→ **Prompt**
Line by line, the data below should be set down unchanged, with images excluded.

*** Block opens ***

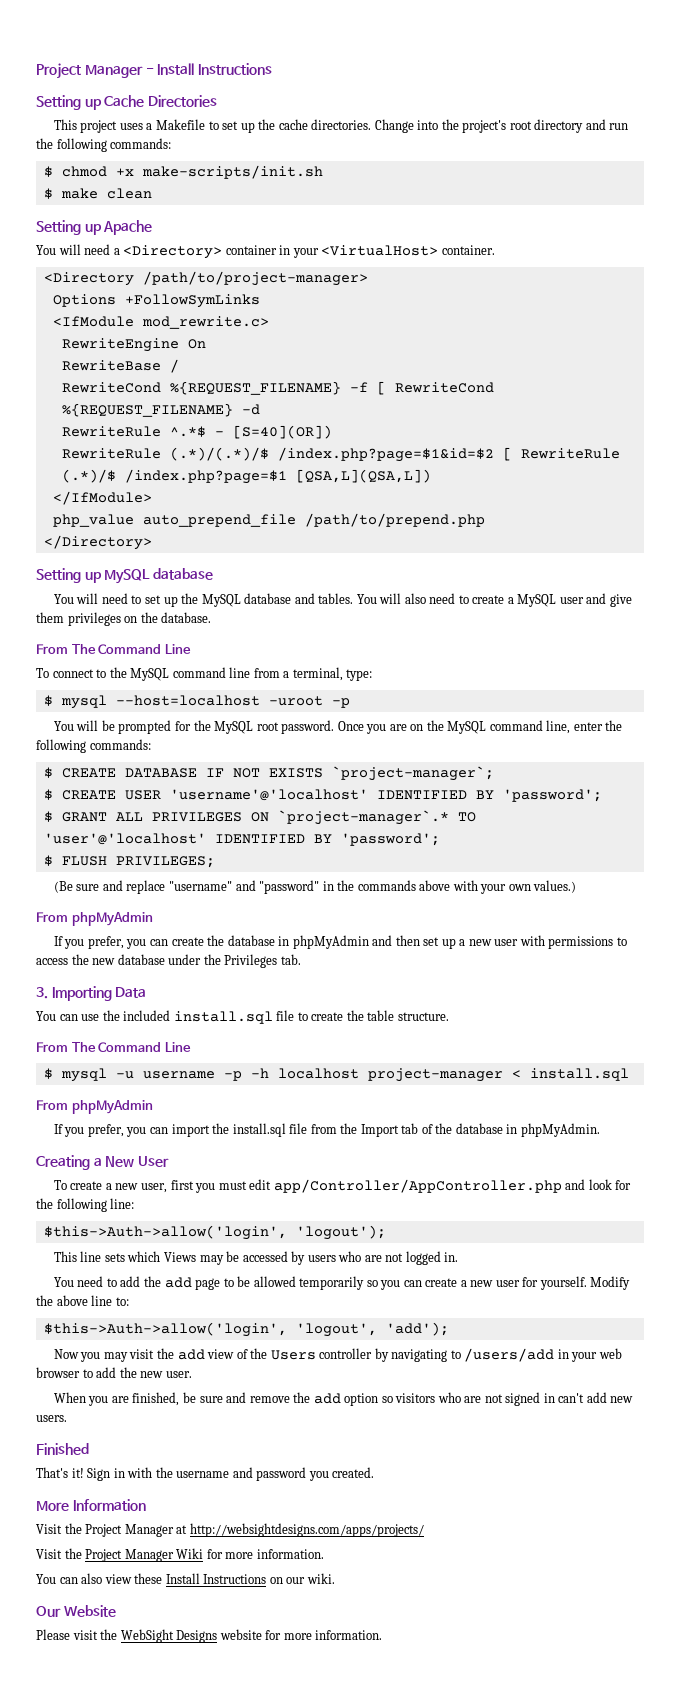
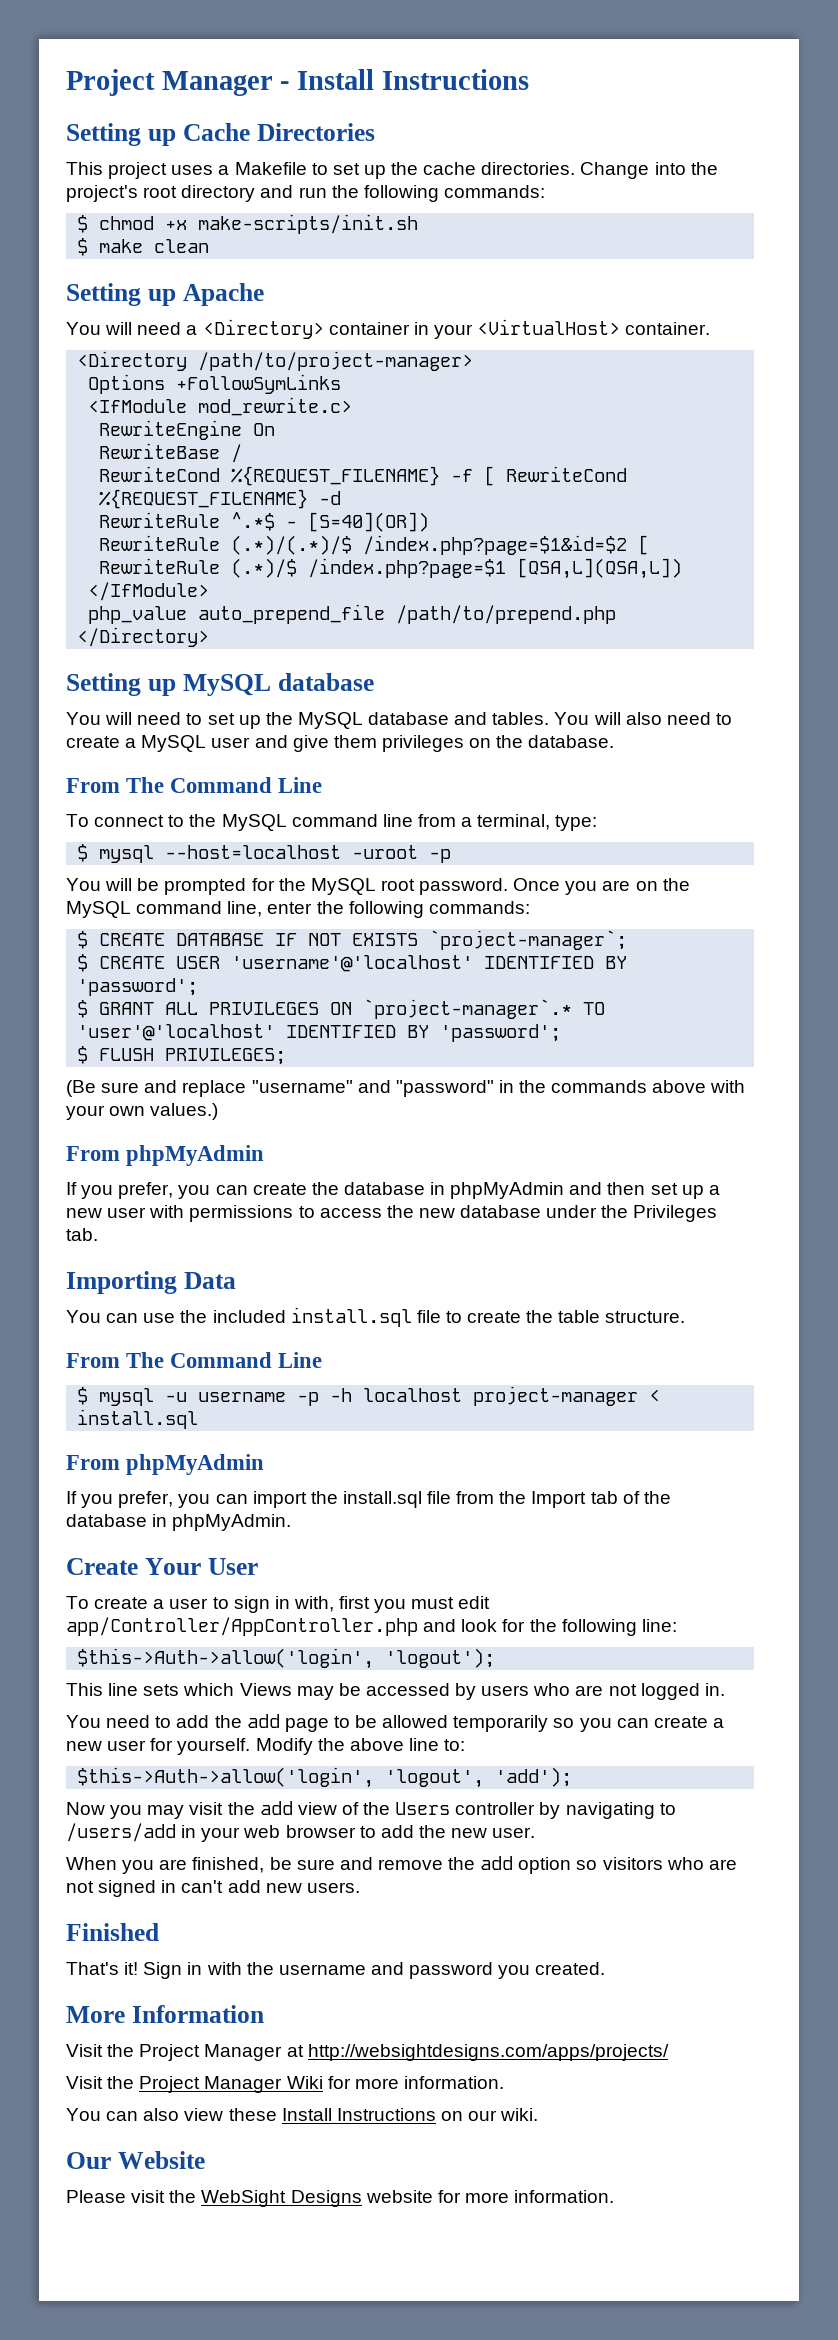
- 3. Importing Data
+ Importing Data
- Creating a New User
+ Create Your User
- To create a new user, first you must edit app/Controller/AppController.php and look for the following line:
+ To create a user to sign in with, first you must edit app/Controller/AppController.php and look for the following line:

*** Block closes ***

→ **Expected answer**
- 3. Importing Data
+ Importing Data
- Creating a New User
+ Create Your User
- To create a new user, first you must edit app/Controller/AppController.php and look for the following line:
+ To create a user to sign in with, first you must edit app/Controller/AppController.php and look for the following line:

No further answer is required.